Así que aquí está el punto: con base en cálculos a partir de su patrimonio neto reportado de alrededor de $194.4 mil millones de dólares, a principios de 2024, Musk está ganando aproximadamente cada segundo. Tómatelo en serio. Eso es cerca de $43,000 por minuto. Para ponerlo en perspectiva, es prácticamente lo que gana un trabajador estadounidense promedio a tiempo completo en todo un año, y Musk lo genera en 60 segundos. La acumulación de riqueza es realmente difícil de conceptualizar: en una semana, sus ganancias alcanzan cifras de nueve dígitos.
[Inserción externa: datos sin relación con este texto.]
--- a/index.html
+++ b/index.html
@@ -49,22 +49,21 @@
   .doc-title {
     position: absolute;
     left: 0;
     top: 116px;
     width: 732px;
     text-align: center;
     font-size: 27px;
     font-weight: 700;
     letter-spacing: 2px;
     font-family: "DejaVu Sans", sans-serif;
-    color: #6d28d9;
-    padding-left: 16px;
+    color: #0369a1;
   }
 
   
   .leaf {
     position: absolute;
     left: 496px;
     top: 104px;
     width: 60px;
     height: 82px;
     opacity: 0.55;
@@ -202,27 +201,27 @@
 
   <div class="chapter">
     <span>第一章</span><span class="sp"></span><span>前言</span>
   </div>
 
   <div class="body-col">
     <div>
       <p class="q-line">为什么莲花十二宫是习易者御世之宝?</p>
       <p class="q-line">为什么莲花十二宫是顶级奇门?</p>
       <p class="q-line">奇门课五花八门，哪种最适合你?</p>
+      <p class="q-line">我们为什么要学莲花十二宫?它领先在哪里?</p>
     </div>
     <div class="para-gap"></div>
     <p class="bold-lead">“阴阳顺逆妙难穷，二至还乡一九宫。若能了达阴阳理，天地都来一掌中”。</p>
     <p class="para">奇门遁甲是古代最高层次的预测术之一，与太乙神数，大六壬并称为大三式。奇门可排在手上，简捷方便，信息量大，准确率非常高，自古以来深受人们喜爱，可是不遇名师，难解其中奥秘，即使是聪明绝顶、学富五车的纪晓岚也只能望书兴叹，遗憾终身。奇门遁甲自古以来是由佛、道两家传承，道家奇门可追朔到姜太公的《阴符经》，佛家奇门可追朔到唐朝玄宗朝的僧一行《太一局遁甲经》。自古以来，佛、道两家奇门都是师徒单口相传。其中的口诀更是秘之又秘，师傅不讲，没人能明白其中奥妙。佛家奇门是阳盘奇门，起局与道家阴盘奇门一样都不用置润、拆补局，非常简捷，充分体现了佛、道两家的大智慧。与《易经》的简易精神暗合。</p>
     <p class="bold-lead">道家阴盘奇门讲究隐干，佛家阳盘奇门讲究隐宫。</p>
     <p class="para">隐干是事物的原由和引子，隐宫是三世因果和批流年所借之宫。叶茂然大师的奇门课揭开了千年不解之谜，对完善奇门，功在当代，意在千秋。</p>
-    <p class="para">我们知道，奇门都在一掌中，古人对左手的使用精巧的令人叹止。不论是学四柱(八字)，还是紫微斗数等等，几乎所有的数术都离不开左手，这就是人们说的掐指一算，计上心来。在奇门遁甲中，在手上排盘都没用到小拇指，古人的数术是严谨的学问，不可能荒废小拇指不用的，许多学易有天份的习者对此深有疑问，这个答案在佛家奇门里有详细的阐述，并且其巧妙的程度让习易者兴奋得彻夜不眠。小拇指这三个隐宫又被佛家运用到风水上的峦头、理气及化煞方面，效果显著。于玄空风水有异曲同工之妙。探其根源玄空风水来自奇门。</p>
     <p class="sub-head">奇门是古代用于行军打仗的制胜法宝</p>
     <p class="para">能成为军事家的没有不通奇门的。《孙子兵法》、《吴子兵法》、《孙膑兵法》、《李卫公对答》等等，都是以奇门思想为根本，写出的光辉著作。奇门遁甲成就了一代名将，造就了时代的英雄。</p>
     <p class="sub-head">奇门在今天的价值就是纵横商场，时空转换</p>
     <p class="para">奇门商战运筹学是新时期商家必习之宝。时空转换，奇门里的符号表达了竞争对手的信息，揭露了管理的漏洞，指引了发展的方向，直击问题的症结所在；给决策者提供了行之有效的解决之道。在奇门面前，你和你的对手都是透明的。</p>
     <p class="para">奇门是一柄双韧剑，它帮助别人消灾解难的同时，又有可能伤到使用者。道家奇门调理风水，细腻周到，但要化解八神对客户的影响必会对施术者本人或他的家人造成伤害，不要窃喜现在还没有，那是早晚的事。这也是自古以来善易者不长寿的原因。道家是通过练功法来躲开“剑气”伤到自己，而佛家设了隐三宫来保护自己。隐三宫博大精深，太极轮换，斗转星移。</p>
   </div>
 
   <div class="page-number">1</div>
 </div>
Pero aquí es donde se pone interesante. Mucha gente piensa que los multimillonarios solo tienen dinero en efectivo ahí, ¿verdad? No es exactamente así como funciona para Musk. Su riqueza está casi por completo inmovilizada en tenencias de acciones en Tesla, SpaceX, Twitter, Neuralink y The Boring Company. No está cobrando un salario como tú o como yo. Esto crea esta especie de paradoja extraña: en papel, está ganando una cantidad de locos por segundo, pero convertir eso en efectivo líquido… eso es complicado. Cualquier venta de acciones recibe un escrutinio intensísimo, requiere un anuncio previo y puede asustar a los inversores. Así que la riqueza es real, pero también está, de alguna manera, congelada en su lugar.
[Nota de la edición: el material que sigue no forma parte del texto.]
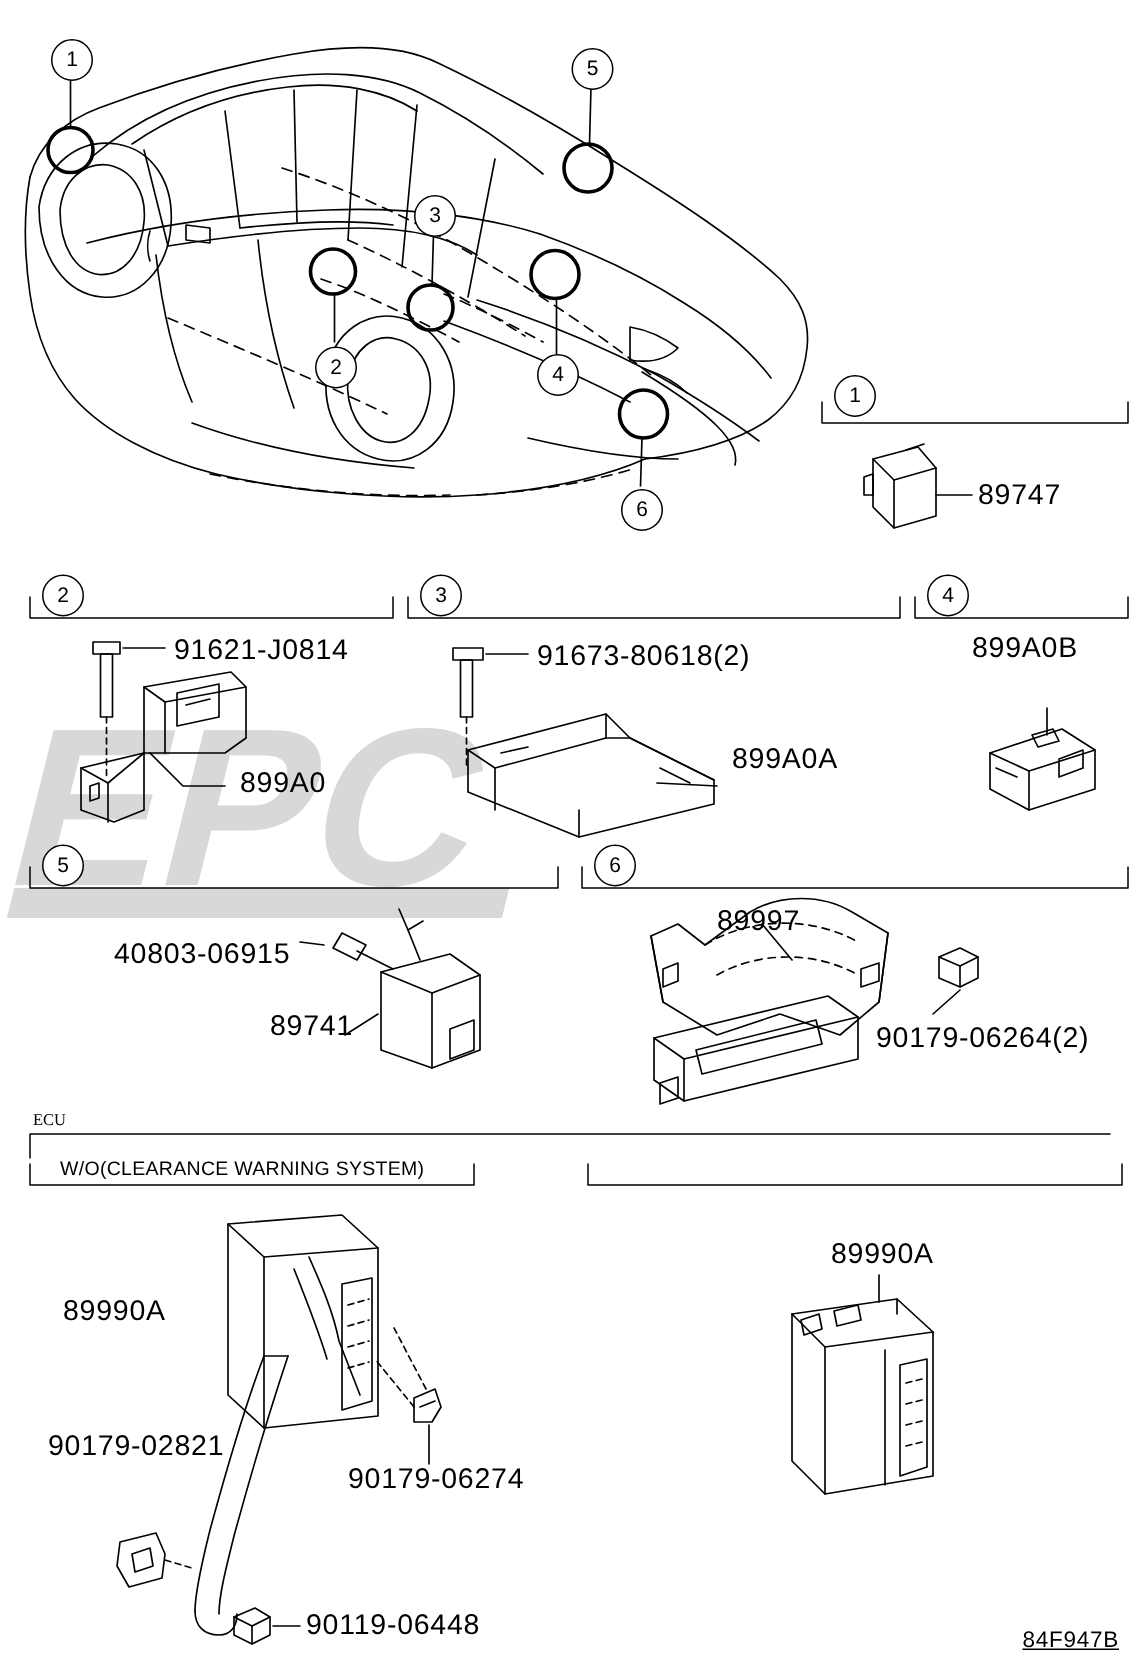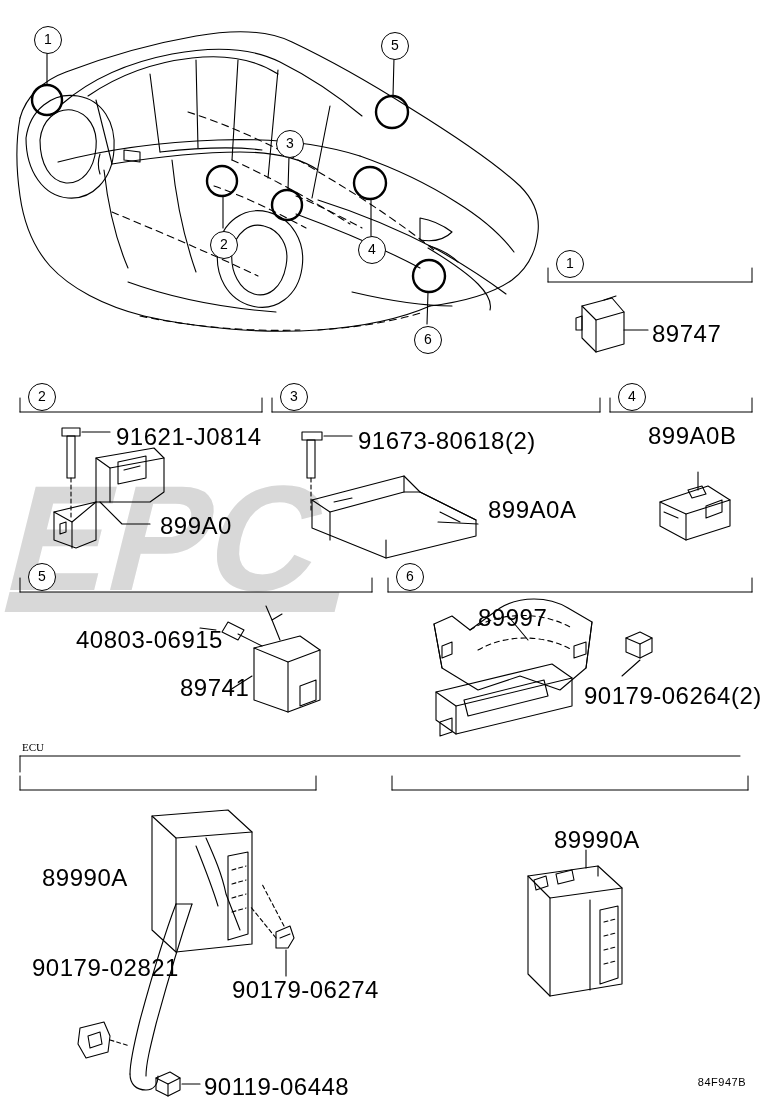--- a/index.html
+++ b/index.html
@@ -23,21 +23,21 @@
   svg.layer {
     position: absolute;
     left: 0;
     top: 0;
     width: 760px;
     height: 1112px;
   }
   .lbl {
     position: absolute;
     font-family: "Liberation Sans", sans-serif;
-    font-size: 24px;
+    font-size: 19px;
     letter-spacing: 0.5px;
     white-space: nowrap;
     color: #000;
   }
   .lbl.small {
     font-size: 13px;
     letter-spacing: 0.2px;
   }
   .callout {
     position: absolute;
@@ -62,23 +62,24 @@
   }
   .wm-text {
     font-family: "Liberation Sans", sans-serif;
     font-weight: bold;
     font-size: 150px;
     fill: #d8d8d8;
   }
   .footer-code {
     position: absolute;
     right: 14px;
-    bottom: 24px;
-    font-size: 11px;
+    bottom: 10px;
+    font-size: 15px;
     letter-spacing: 0.5px;
+    text-decoration: underline;
   }
   .ecu-title {
     position: absolute;
     left: 22px;
     top: 741px;
     font-size: 11px;
     font-family: Liberation Serif, serif;
   }
 </style>
 </head>
@@ -348,20 +349,21 @@
 
   <div class="lbl" style="left:648px;top:422px">899A0B</div>
 
   <div class="lbl" style="left:76px;top:626px">40803-06915</div>
   <div class="lbl" style="left:180px;top:674px">89741</div>
 
   <div class="lbl" style="left:478px;top:604px">89997</div>
   <div class="lbl" style="left:584px;top:682px">90179-06264(2)</div>
 
   <div class="ecu-title">ECU</div>
+  <div class="lbl small" style="left:40px;top:771px">W/O(CLEARANCE WARNING SYSTEM)</div>
 
   <div class="lbl" style="left:42px;top:864px">89990A</div>
   <div class="lbl" style="left:32px;top:954px">90179-02821</div>
   <div class="lbl" style="left:232px;top:976px">90179-06274</div>
   <div class="lbl" style="left:204px;top:1073px">90119-06448</div>
 
   <div class="lbl" style="left:554px;top:826px">89990A</div>
 
   <div class="footer-code">84F947B</div>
Vale la pena señalar que su patrimonio neto ha fluctuado de forma salvaje. En noviembre de 2021, su fortuna alcanzó su punto máximo en torno a $194.4 mil millones. Luego cayó significativamente, incluyendo alrededor de $10 mil millones después de la adquisición de Twitter. Hoy está clasificado como el tercero a nivel mundial en riqueza, detrás de Jeff Bezos y Bernard Arnault. El hecho de que pueda perder decenas de miles de millones y aun así seguir entre los tres primeros te dice algo sobre qué tan concentrada está realmente la riqueza.
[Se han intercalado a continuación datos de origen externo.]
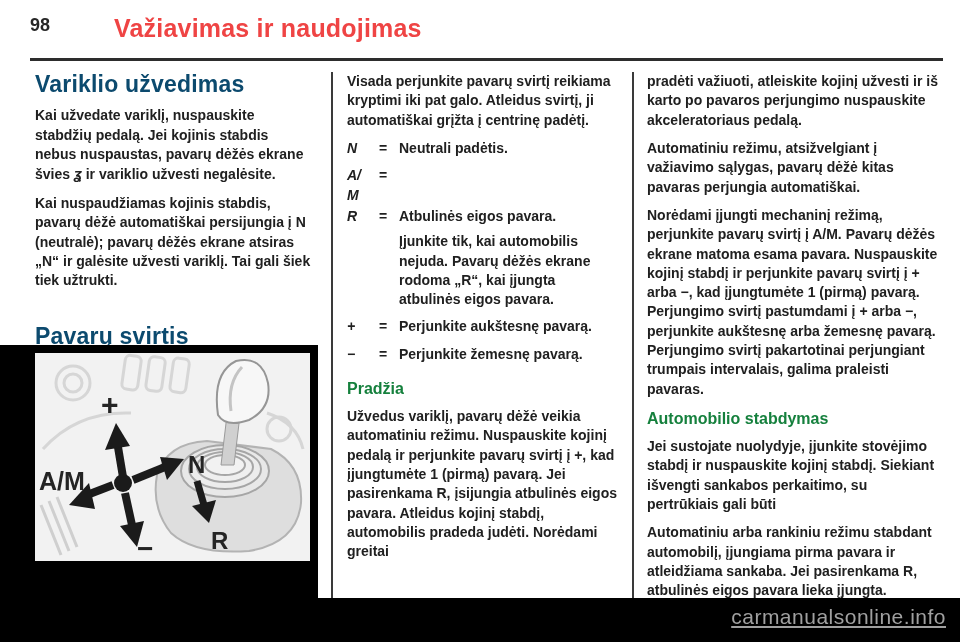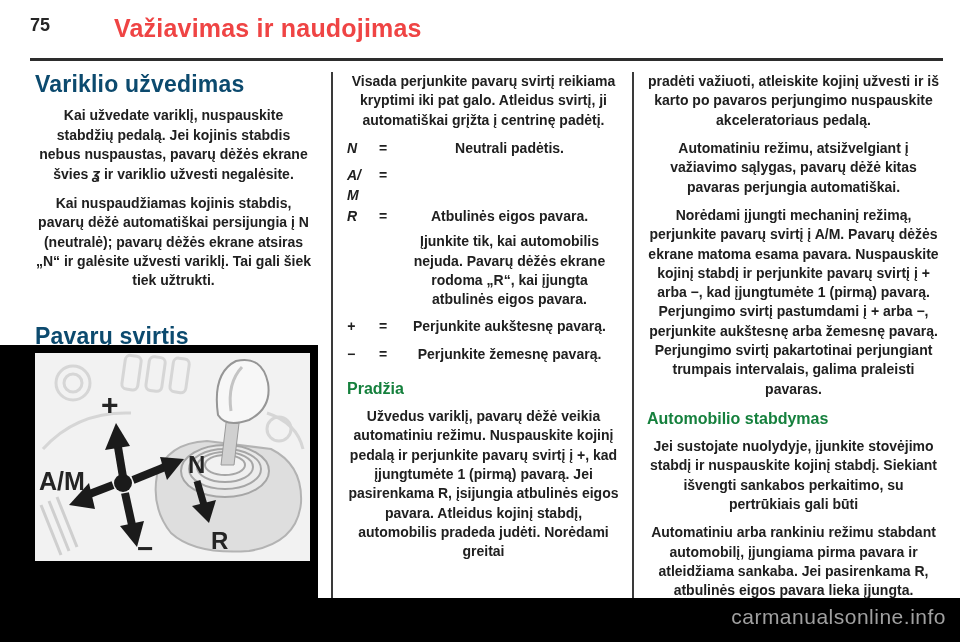--- a/index.html
+++ b/index.html
@@ -17,42 +17,42 @@
   .header-rule{left:30px;top:58px;width:913px;height:3px;background:#2d2d2d;}
   
   .divider{top:72px;width:2px;height:526px;background:#3a3a3a;}
   .divider.d1{left:331px;}
   .divider.d2{left:632px;}
   
   .col{position:absolute;top:72px;font-size:14px;font-weight:bold;line-height:1.38;}
   .col1{left:35px;width:277px;}
   .col2{left:347px;width:273px;}
   .col3{left:647px;width:293px;}
-  .col p{margin:0 0 9px 0;text-align:center;}
+  .col p{margin:0 0 9px 0;}
   h1,h2{font-size:23px;font-weight:bold;margin:0 0 9px 0;color:#0c4a6e;line-height:1.1;letter-spacing:.2px;}
   h2{margin-top:34px;}
   h3{font-size:16px;font-weight:bold;margin:4px 0 7px 0;color:#15803d;}
   .pedal-glyph{font-weight:bold;font-style:italic;font-size:15px;}
   
   .defs{margin:2px 0 8px 0;}
   .def-row{display:grid;grid-template-columns:32px 20px 1fr;margin:0 0 2px 0;}
   .def-term{font-style:italic;font-weight:bold;white-space:pre-line;}
   .def-eq{text-align:left;}
   .def-desc p{margin:0 0 6px 0;}
   
   .photo-panel{left:0;top:345px;width:318px;height:297px;background:#000;z-index:3;}
   .photo{position:absolute;left:35px;top:8px;width:275px;height:208px;background:#f2f2f2;}
   
   .bottom-bar{left:0;top:598px;width:960px;height:44px;background:#000;z-index:4;}
-  .watermark{position:absolute;right:14px;top:7px;font-size:21px;color:#a0a0a0;letter-spacing:.5px;}
+  .watermark{position:absolute;right:14px;top:7px;font-size:21px;color:#a0a0a0;letter-spacing:.5px;text-decoration:underline;}
 </style>
 </head>
 <body>
 
-<div class="abs page-number">75</div>
+<div class="abs page-number">98</div>
 <div class="abs header-title">Važiavimas ir naudojimas</div>
 <div class="abs header-rule"></div>
 
 <div class="abs divider d1"></div>
 <div class="abs divider d2"></div>
 
 <div class="col col1">
   <h1>Variklio užvedimas</h1>
   <p><span>Kai užvedate variklį, nuspauskite stabdžių pedalą. Jei kojinis stabdis nebus nuspaustas, pavarų dėžės ekrane švies </span><span class="pedal-glyph">ʓ</span><span> ir variklio užvesti negalėsite.</span></p>
   <p>Kai nuspaudžiamas kojinis stabdis, pavarų dėžė automatiškai persijungia į N (neutralė); pavarų dėžės ekrane atsiras „N“ ir galėsite užvesti variklį. Tai gali šiek tiek užtrukti.</p>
Ahora bien, el tema de la filantropía es donde las cosas se ponen espinosas. Musk ha hecho grandes promesas sobre abordar el hambre global y otros problemas importantes, pero el seguimiento real ha sido… digamos, poco convincente. La situación de la donación de $1 mil millones de hambre en 2022 es un ejemplo perfecto. En lugar de enviarlo directamente a la UN o a organizaciones humanitarias, movió aproximadamente $5.7 mil millones en acciones de Tesla a un fondo asesorado por donantes. Es legal, reduce su carga fiscal sobre las ganancias de capital, pero también se siente como si retrasara el impacto real. Ahí está la tensión: cuando alguien gana cuánto dinero gana Elon Musk por segundo, las expectativas de una contribución social significativa naturalmente aumentan.

Toda esta situación pone de relieve algo más grande sobre la concentración de riqueza en nuestra economía. Cuando los ingresos por segundo de una persona superan lo que millones de personas ganan anualmente, te obliga a pensar en qué significa eso para la desigualdad, para las estructuras económicas y para cómo pensamos sobre la responsabilidad. El éxito financiero de Musk es innegable: sus empresas han dado forma genuinamente a las industrias. Pero la manera en que se acumula la riqueza a esa escala y la brecha entre el potencial de ingresos y el impacto filantrópico real: esa es una conversación que la sociedad necesita seguir teniendo.